Culture

The Census Bureau’s First Ever Data on LGBTQ+ People Indicates Deep Disparities


“These are sort of the systemic disparities that we observed pre-pandemic, that the pandemic has not only deepened for both groups, but also sort of widened,” said David Schwegman,  assistant professor of public policy and administration at American University, who has conducted research on “same-sex couples” and housing discrimination.  

Wilson at the Williams Institute said that absent this kind of large-scale data collection about LGBTQ+ people, policymakers couldn’t truly answer big questions about whether attempts to address economic stress exacerbated by the pandemic — like the now-expired federal eviction moratorium — were working for everyone.

But data collection is only one step toward equity.

Dean Spade, an associate professor at Seattle University School of Law who has also advised the upcoming National LGBTQ+ Women*s Community Survey by think tank Justice Work, said that real change requires more than just counting trans and LGBTQ+ people at the federal level.

Counting marginalized people to better understand the issues they face doesn’t necessarily mean their suffering will be addressed through policy, he noted — and trans people are accustomed to social services leaving them out or not being designed with them in mind. It’s why trans people, for example, are helping each other pay for medical procedures that aren’t covered by insurance, housing those experiencing homelessness and creating mutual aid networks, Spade said.

“We’re helping each other survive right now,” he said.

And there are still significant challenges with the data as it is. Samples sizes are small, an issue that has barred marginalized communities, including Asian women, Native Americans and Pacific Islander women, from representation in real-time data on some national surveys. 

Those small sample sizes make it difficult to draw big conclusions from the data until months down the line.
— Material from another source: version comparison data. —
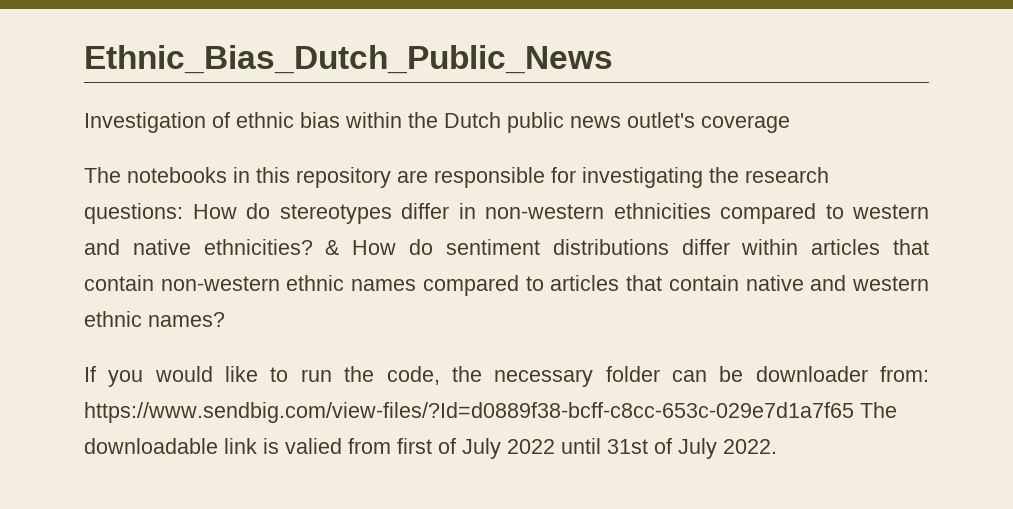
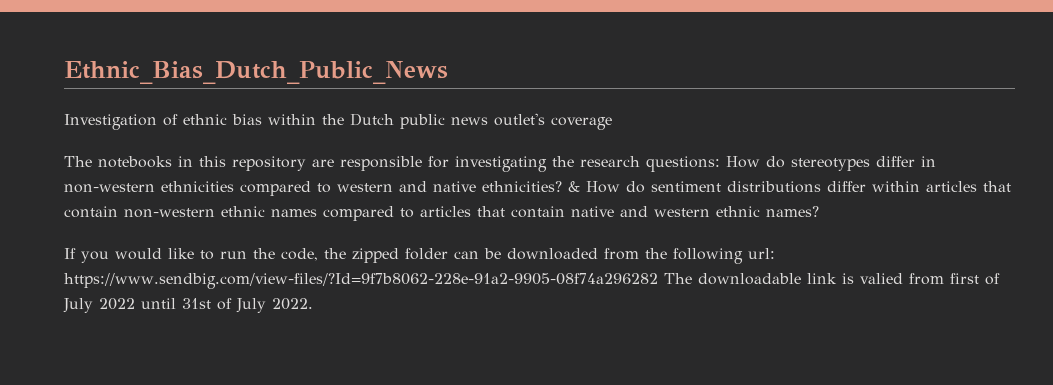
- If you would like to run the code, the necessary folder can be downloader from: https://www.sendbig.com/view-files/?Id=d0889f38-bcff-c8cc-653c-029e7d1a7f65 The downloadable link is valied from first of July 2022 until 31st of July 2022.
+ If you would like to run the code, the zipped folder can be downloaded from the following url: https://www.sendbig.com/view-files/?Id=9f7b8062-228e-91a2-9905-08f74a296282 The downloadable link is valied from first of July 2022 until 31st of July 2022.

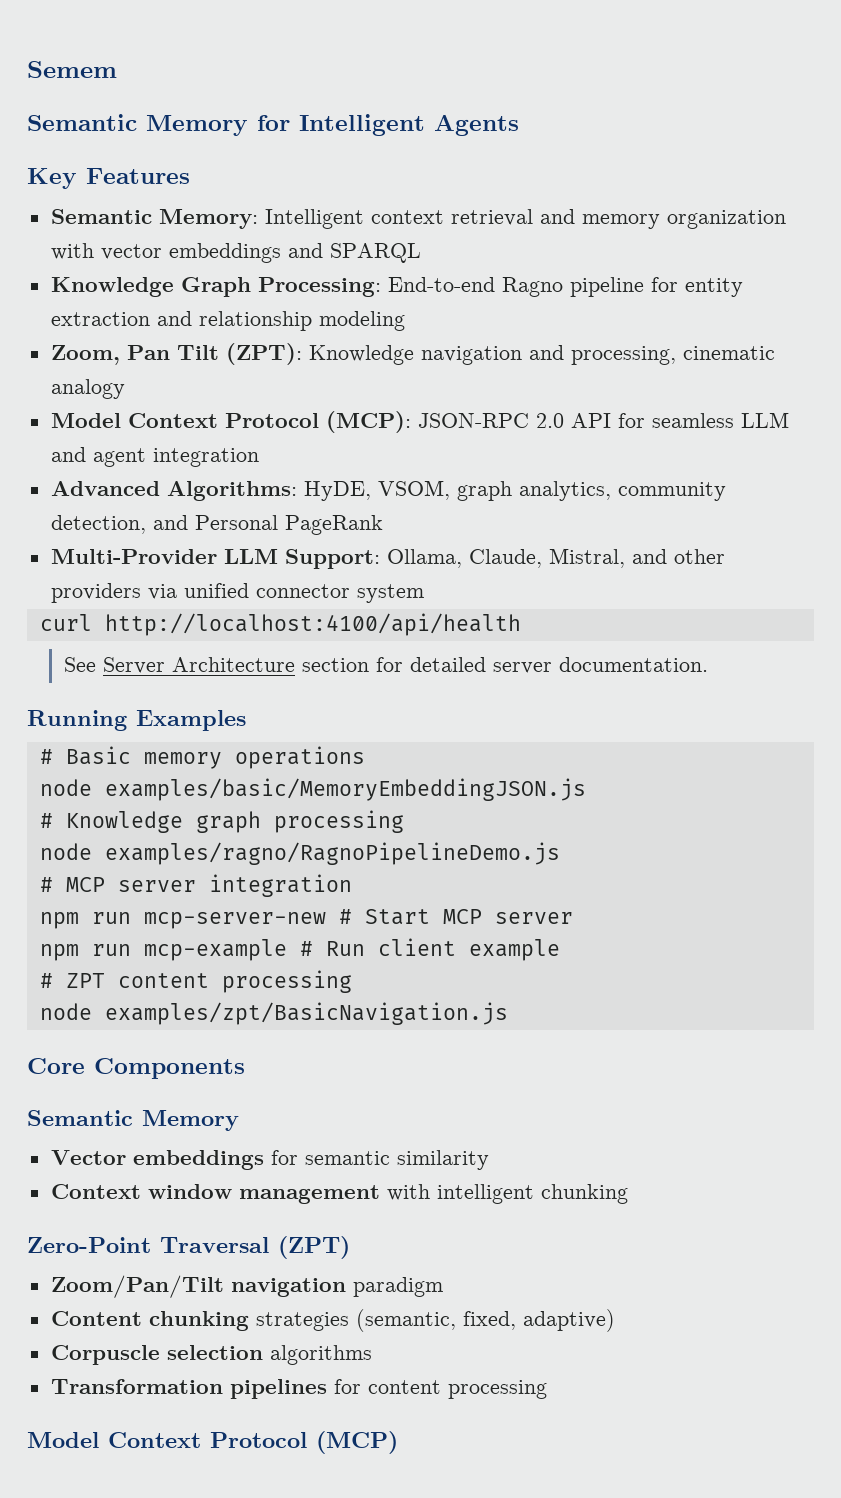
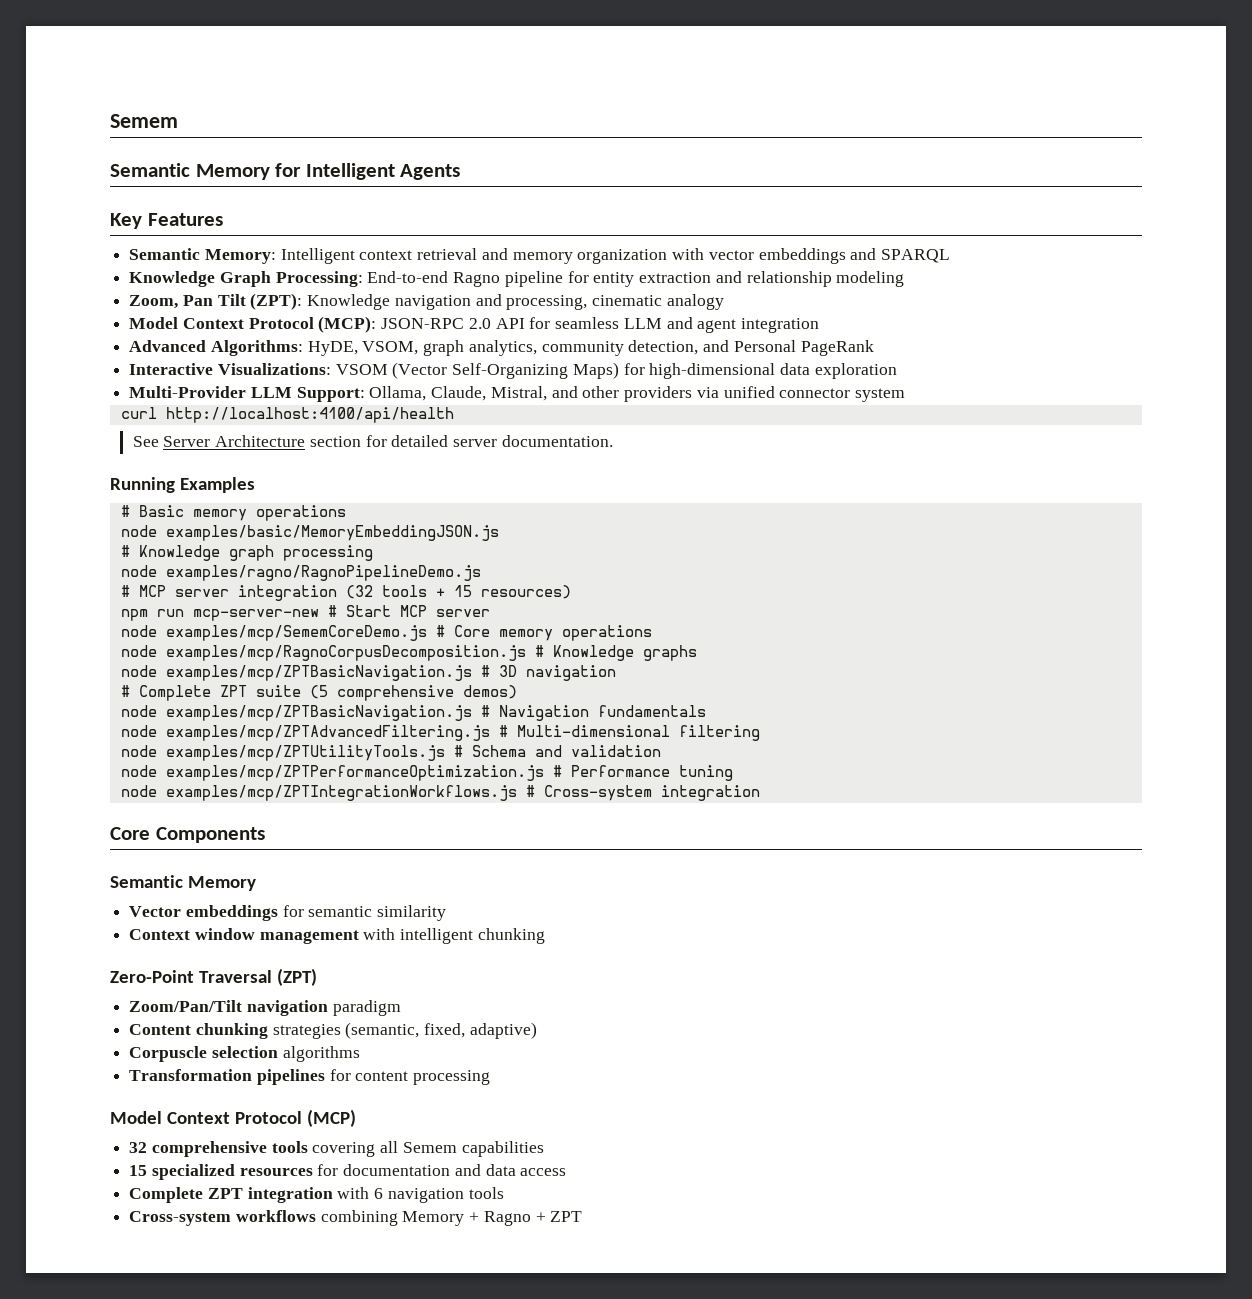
+ Interactive Visualizations: VSOM (Vector Self-Organizing Maps) for high-dimensional data exploration
- # MCP server integration
+ # MCP server integration (32 tools + 15 resources)
- npm run mcp-example # Run client example
- # ZPT content processing
- node examples/zpt/BasicNavigation.js
+ node examples/mcp/SememCoreDemo.js # Core memory operations
+ node examples/mcp/RagnoCorpusDecomposition.js # Knowledge graphs
+ node examples/mcp/ZPTBasicNavigation.js # 3D navigation
+ # Complete ZPT suite (5 comprehensive demos)
+ node examples/mcp/ZPTBasicNavigation.js # Navigation fundamentals
+ node examples/mcp/ZPTAdvancedFiltering.js # Multi-dimensional filtering
+ node examples/mcp/ZPTUtilityTools.js # Schema and validation
+ node examples/mcp/ZPTPerformanceOptimization.js # Performance tuning
+ node examples/mcp/ZPTIntegrationWorkflows.js # Cross-system integration
+ 32 comprehensive tools covering all Semem capabilities
+ 15 specialized resources for documentation and data access
+ Complete ZPT integration with 6 navigation tools
+ Cross-system workflows combining Memory + Ragno + ZPT

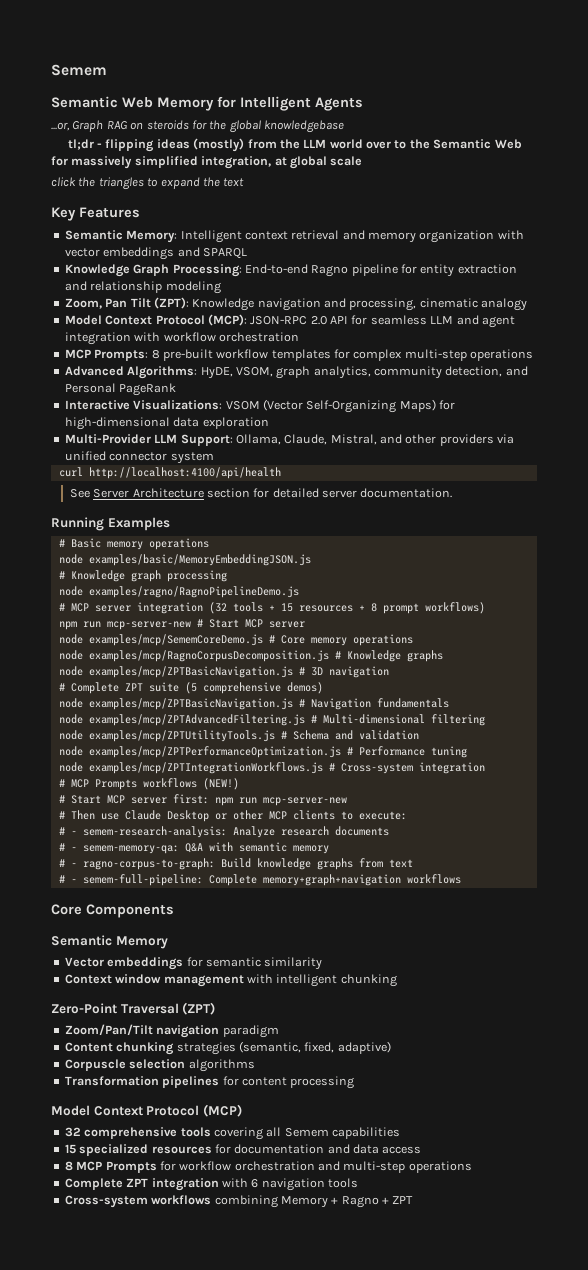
- Semantic Memory for Intelligent Agents
+ Semantic Web Memory for Intelligent Agents
+ ...or, Graph RAG on steroids for the global knowledgebase
+ tl;dr - flipping ideas (mostly) from the LLM world over to the Semantic Web for massively simplified integration, at global scale
+ click the triangles to expand the text
- Model Context Protocol (MCP): JSON-RPC 2.0 API for seamless LLM and agent integration
+ Model Context Protocol (MCP): JSON-RPC 2.0 API for seamless LLM and agent integration with workflow orchestration
+ MCP Prompts: 8 pre-built workflow templates for complex multi-step operations
- # MCP server integration (32 tools + 15 resources)
+ # MCP server integration (32 tools + 15 resources + 8 prompt workflows)
+ # MCP Prompts workflows (NEW!)
+ # Start MCP server first: npm run mcp-server-new
+ # Then use Claude Desktop or other MCP clients to execute:
+ # - semem-research-analysis: Analyze research documents
+ # - semem-memory-qa: Q&A with semantic memory
+ # - ragno-corpus-to-graph: Build knowledge graphs from text
+ # - semem-full-pipeline: Complete memory+graph+navigation workflows
+ 8 MCP Prompts for workflow orchestration and multi-step operations

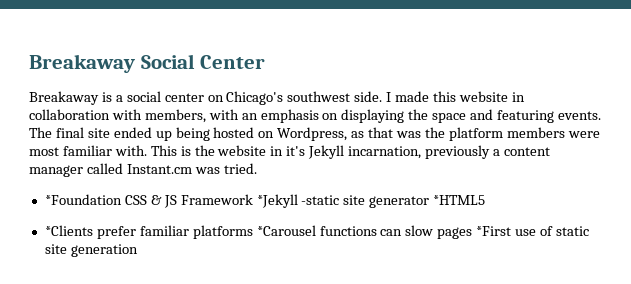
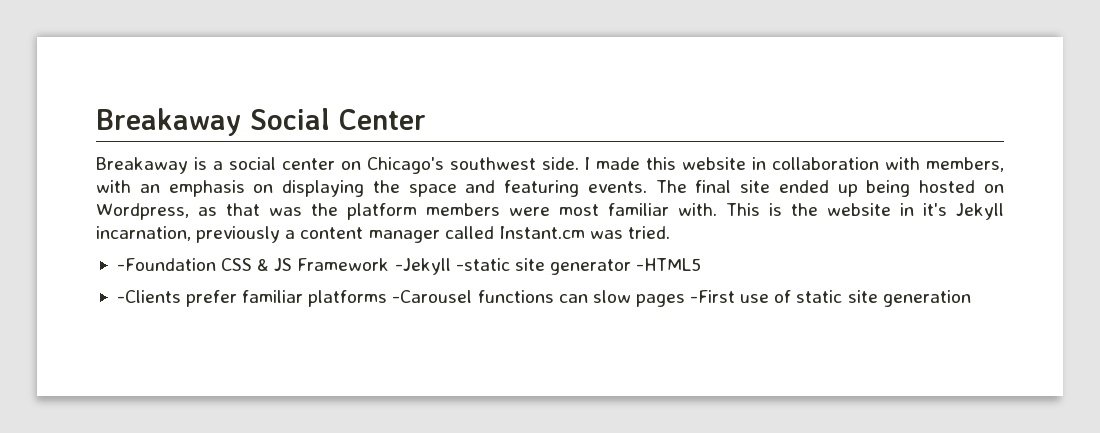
- *Foundation CSS & JS Framework *Jekyll -static site generator *HTML5
- *Clients prefer familiar platforms *Carousel functions can slow pages *First use of static site generation
+ -Foundation CSS & JS Framework -Jekyll -static site generator -HTML5
+ -Clients prefer familiar platforms -Carousel functions can slow pages -First use of static site generation

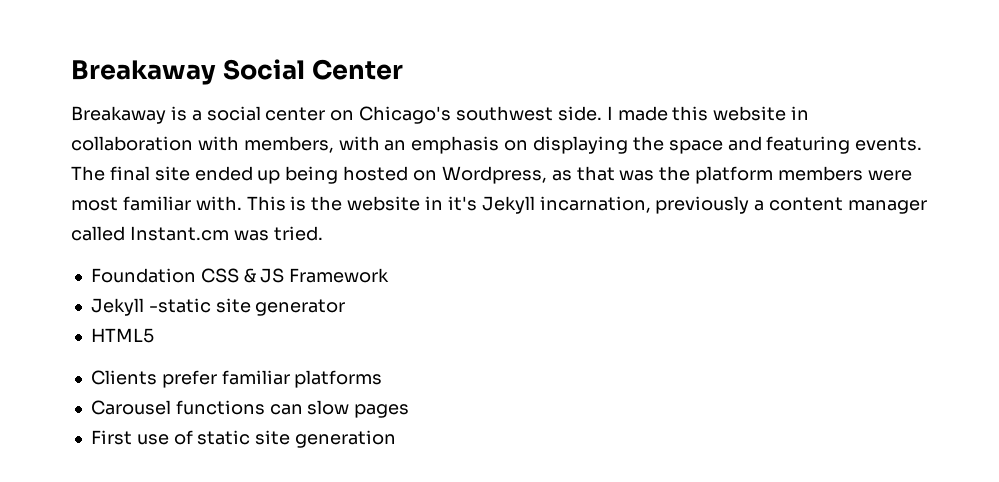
- -Foundation CSS & JS Framework -Jekyll -static site generator -HTML5
- -Clients prefer familiar platforms -Carousel functions can slow pages -First use of static site generation
+ Foundation CSS & JS Framework
+ Jekyll -static site generator
+ HTML5
+ Clients prefer familiar platforms
+ Carousel functions can slow pages
+ First use of static site generation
The Census Bureau declined a request to comment on the LGBTQ+ data, saying  “subject experts felt that there’s not enough information available for them to be able to speak on the record about,” though the census did publish a report on the first set of LGBTQ+ data this summer, finding that LGBTQ+ people are more likely than non-LGBTQ+ people to face economic hardship.

The other challenge has been crafting questions in a way that takes into account knowledge gaps people may have about what terminology best describes them. 

The census survey, for example, asks respondents to choose which best represents how they think of themselves: “gay or lesbian”; “bisexual”; “something else”; “I don’t know”; or “straight, that is not gay or lesbian.” In past attempts to phrase these questions, heterosexual people have been found to incorrectly mark themselves, economists said, so additional phrases have been added to improve clarity. 

The survey also asks if people describe themselves as male, female or transgender, and some transgender people may not want to identify themselves given the rise in anti-trans bills across the country, Schwegman said. 

Spade pointed to smaller studies led by advocates as important pools of information that can’t be found anywhere else, since they ask questions about daily threats like over-policing and poverty. 

“I think that those kinds of studies can be, to a lot of us, more valuable than something larger that didn’t ask the questions or that missed whole groups of people in our community,” he said.

The real-time data from surveys like the current census one, which will be collecting responses from July 21 to October 11, could help impact policies in real time. The problem for pandemic-related policies being negotiated in Congress this fall is that this data may be coming too late, Wilson said. 

“It’s 18 months into the pandemic, and had that been the starting place, we would not be looking at a sample size that would create problems for all the analyses that we want to do to understand a trans-specific experience,” Wilson said.